Sexual orientation and gender are not a choice, any more than eye colour is a choice. And how ridiculous would it be to say to a person, "I love you and care about you, but I can't come to your wedding or honour you and your partner's relationship because your eyes are blue."

And how unjust it feels to say to a person, "I know you can't control how you were born, but you will need to inhibit the desires of how it's made you want to live your life."

It's not like it's a disorder or some psychopathology where their practices and behaviours could hurt themselves and others and do need to change (but where you would still love, accept, and include that person as part of a community, let me be clear). I don't see how loving someone of the same gender, or identifying with the opposite gender is hurtful. I think it's more hurtful to deny who you are.****

I recognize that I speak from a place of 'straight privilege.' Outside of my own cognitive dissonance, this is not my struggle.

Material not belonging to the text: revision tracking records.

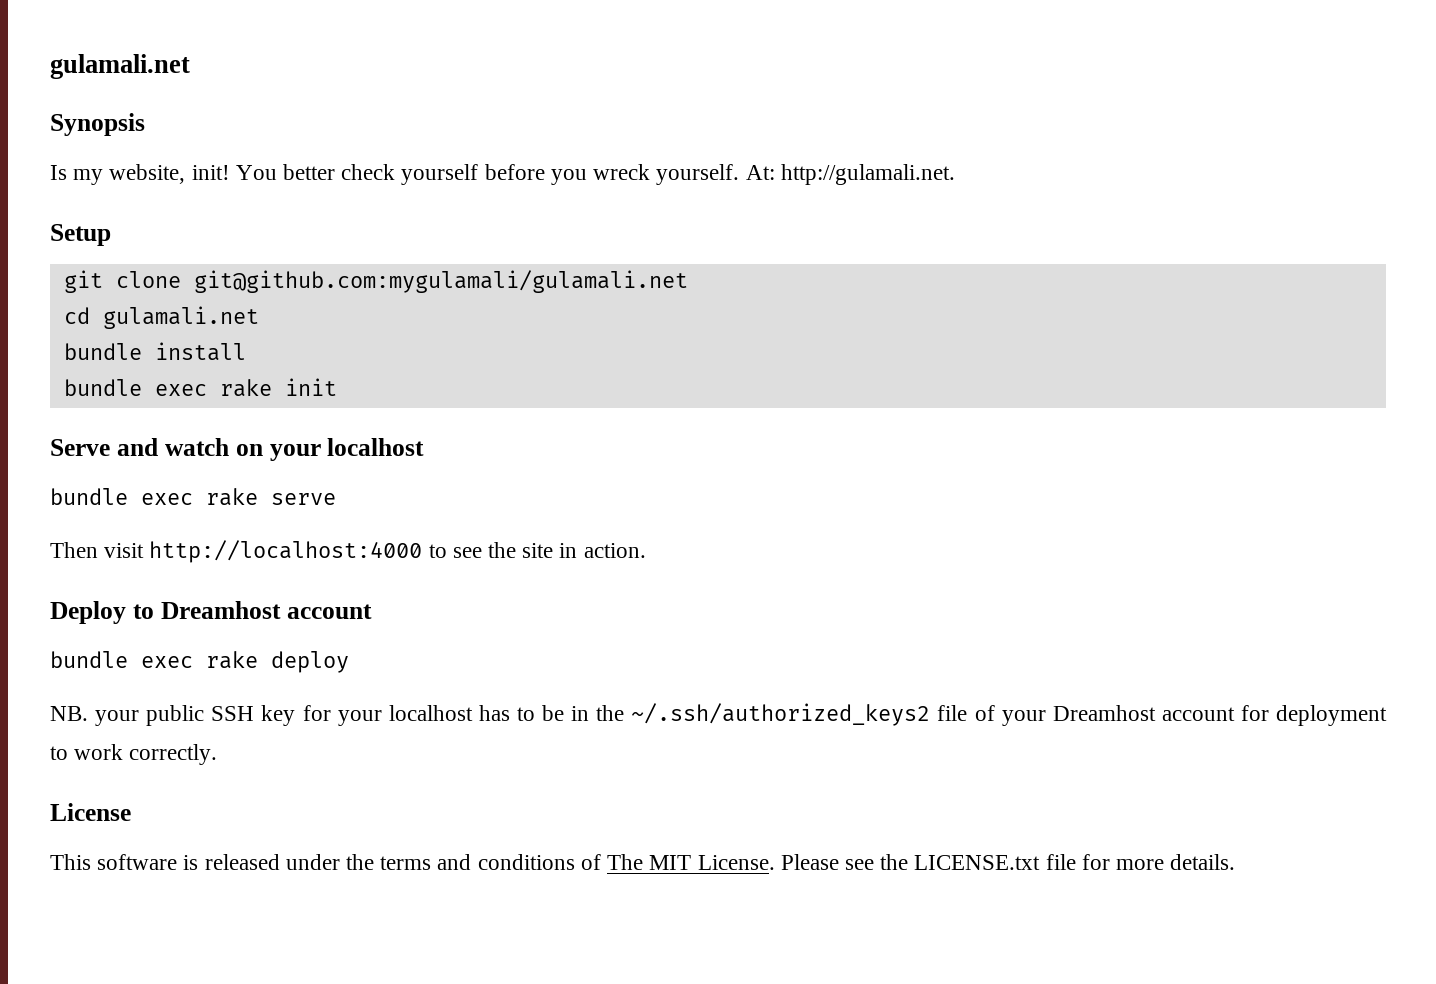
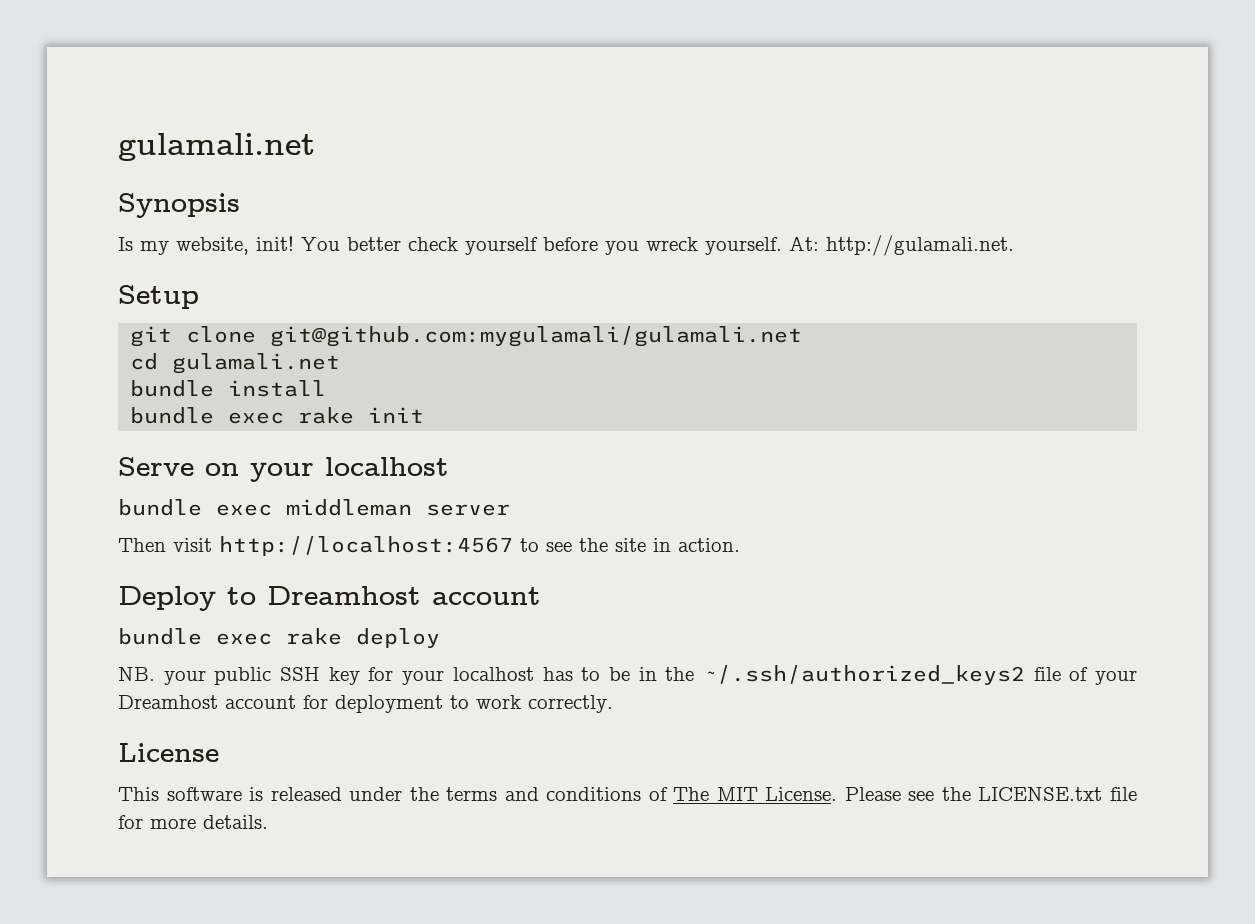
[116,438,229,456] and watch -> (194, 466) none
[206,488,336,506] rake serve -> [286,499,510,516] middleman server
[149,540,423,563] http://localhost:4000 -> [219,536,513,556] http://localhost:4567

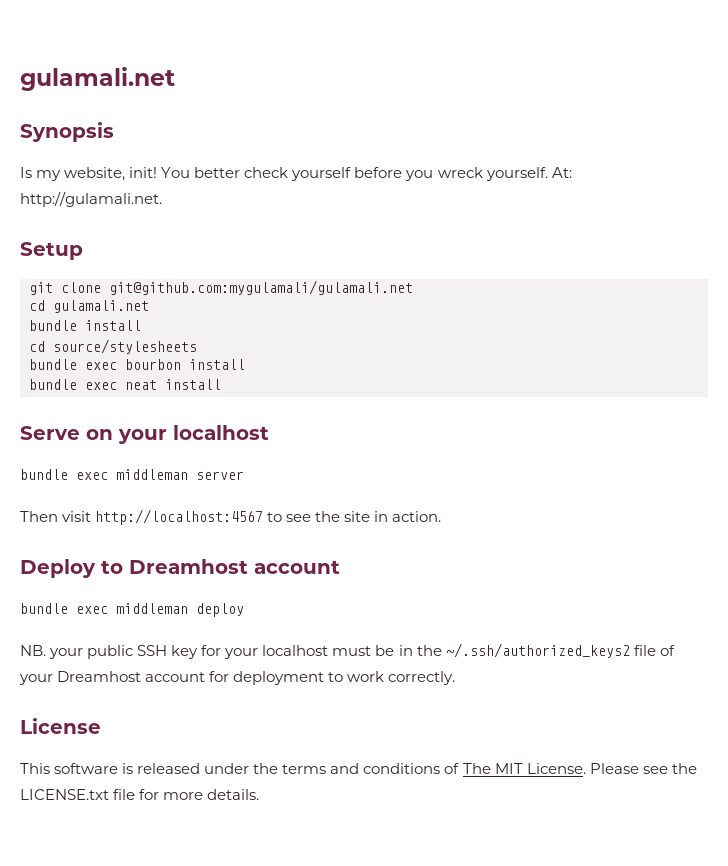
[130,407,425,424] // bundle exec rake init -> [29,339,197,354] [29,359,245,370] [29,379,221,390] // cd source/stylesheets // bundle exec bourbon install // bundle exec neat install
[286,628,342,645] rake -> [116,603,188,614] middleman
[542,667,601,681] has to -> [332,646,372,656] must

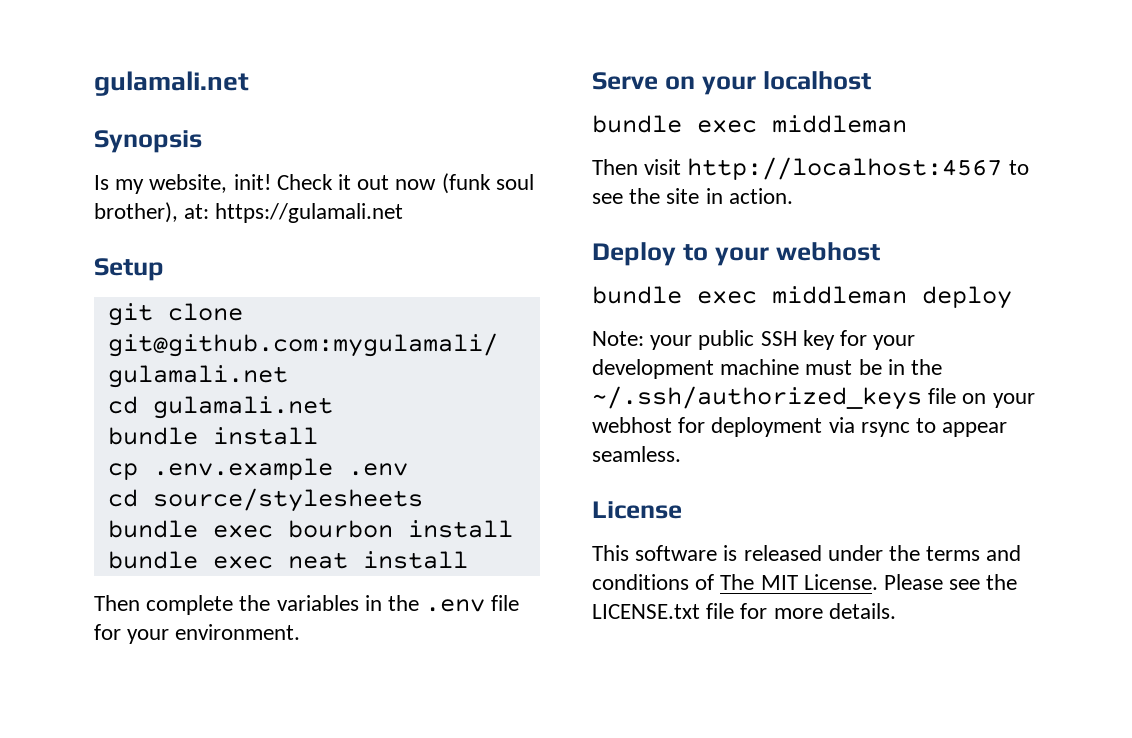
[161,167,572,181] [20,191,162,207] You better check yourself before you wreck yourself. At: http://gulamali.net. -> [276,173,534,194] [94,202,404,223] Check it out now (funk soul brother), at: https://gulamali.net
(141, 325) none -> [107,458,408,480] // cp .env.example .env
(221, 384) none -> [94,595,520,615] [94,624,301,644] // Then complete the variables in the .env file for your environment.
[196,471,244,480] server -> (907, 124) none
[129,559,340,574] Dreamhost account -> [714,242,880,266] your webhost
[20,645,46,656] NB. -> [592,331,644,346] Note:
[262,645,329,656] localhost -> [592,359,800,379] development machine
[445,643,675,658] [19,671,456,685] ~/.ssh/authorized_keys2 file of your Dreamhost account for deployment to work correctly. -> [592,386,1035,410] [592,417,1008,437] [592,446,681,462] ~/.ssh/authorized_keys file on your webhost for deployment via rsync to appear seamless.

I would wager that an LGBTQ Christian might read this, shake their head at me, and think, "you can't even possibly know."

But I want to. 






* 1 Cor. 6:9
** Is that a word? It is, now.
*** This guy's been resonating with me a bit lately.
**** But what about STDs and AIDS, Gina? you ask. Well, I'm pretty sure that afflicts a lot of straight people too. I think that has less to do with what gender you lean towards and more about promiscuity, which I do firmly believe is not a good idea, regardless of your sexual orientation.

2 comments:

Sara said...

Me. I'm somewhere in the middle. I absolutely believe homosexual behavior/lifestyle is a sin. A serious one, since it involves sex/procreation/not. But I absolutely know that we all sin, and I know that that doesn't devalue our worth to our Father at all. And I don't want anyone to feel like I hate or look down on them. But I can't celebrate sin. I just can't. And I think there's a whole gamut of same sex attraction that just happens and is, and I don't know (and can't judge) where the line is between there being choice involved in that lifestyle. I just don't know, and want to, too. I have prayed for guidance and understanding in this issue so many times. And not because I even have any close friends or family that have chosen that lifestyle. But if it happens at some point, I dearly want to be ready to know how to handle it. Because I know I can still love them while not condoning or celebrating their struggles and choices, but I wouldn't want them to see that non-support as hate or bigotry or non-support of THEM as a person, as a friend, as a family member. Like you, I don't know, and I want to.

Margaret said...

I'll just repeat here what I wrote on my friend Sharon Lynn Williams' FB post:

" I confess that I've struggled with this issue. At present, I still view same-gender relationships as "not God's best" for humankind.

In light of possible genetic predispositions (though I have no knowledge of proof), at best I see the propensity for the preference of such relationships as some sort of "illness" -- for which the LGBT community would still stone me -- and then there was my DH. Heterosexual, yes, but with an illness that was genetically predisposed (i.e. not DIRECTLY congenital but "the likelihood to acquire it" very much in his family line).

And...he was able to marry me. Even (at the time) his Jewish background did not prohibit our marriage. We had a good marriage, mostly happy, sometimes challenging, always stalwart, until he died on our 31st anniversary. (By then he'd come to know Jesus, his Messiah.)

Who am I to say that people with a predisposition to same-gender relationships don't deserve a union with a faithful life partner? I'm not God. S/He will have the final word on this issue.

Priests/ministers need to be given the right to behave as their conscience dictates...but Ordained Persons have a special obligation before the Lord that differs from that of the laity. As a layperson, I am called only (ha!) to love my neighbour as myself...There before the grace of our Good God, go I."

P.S. Sweetie, what you wrote? Spot on!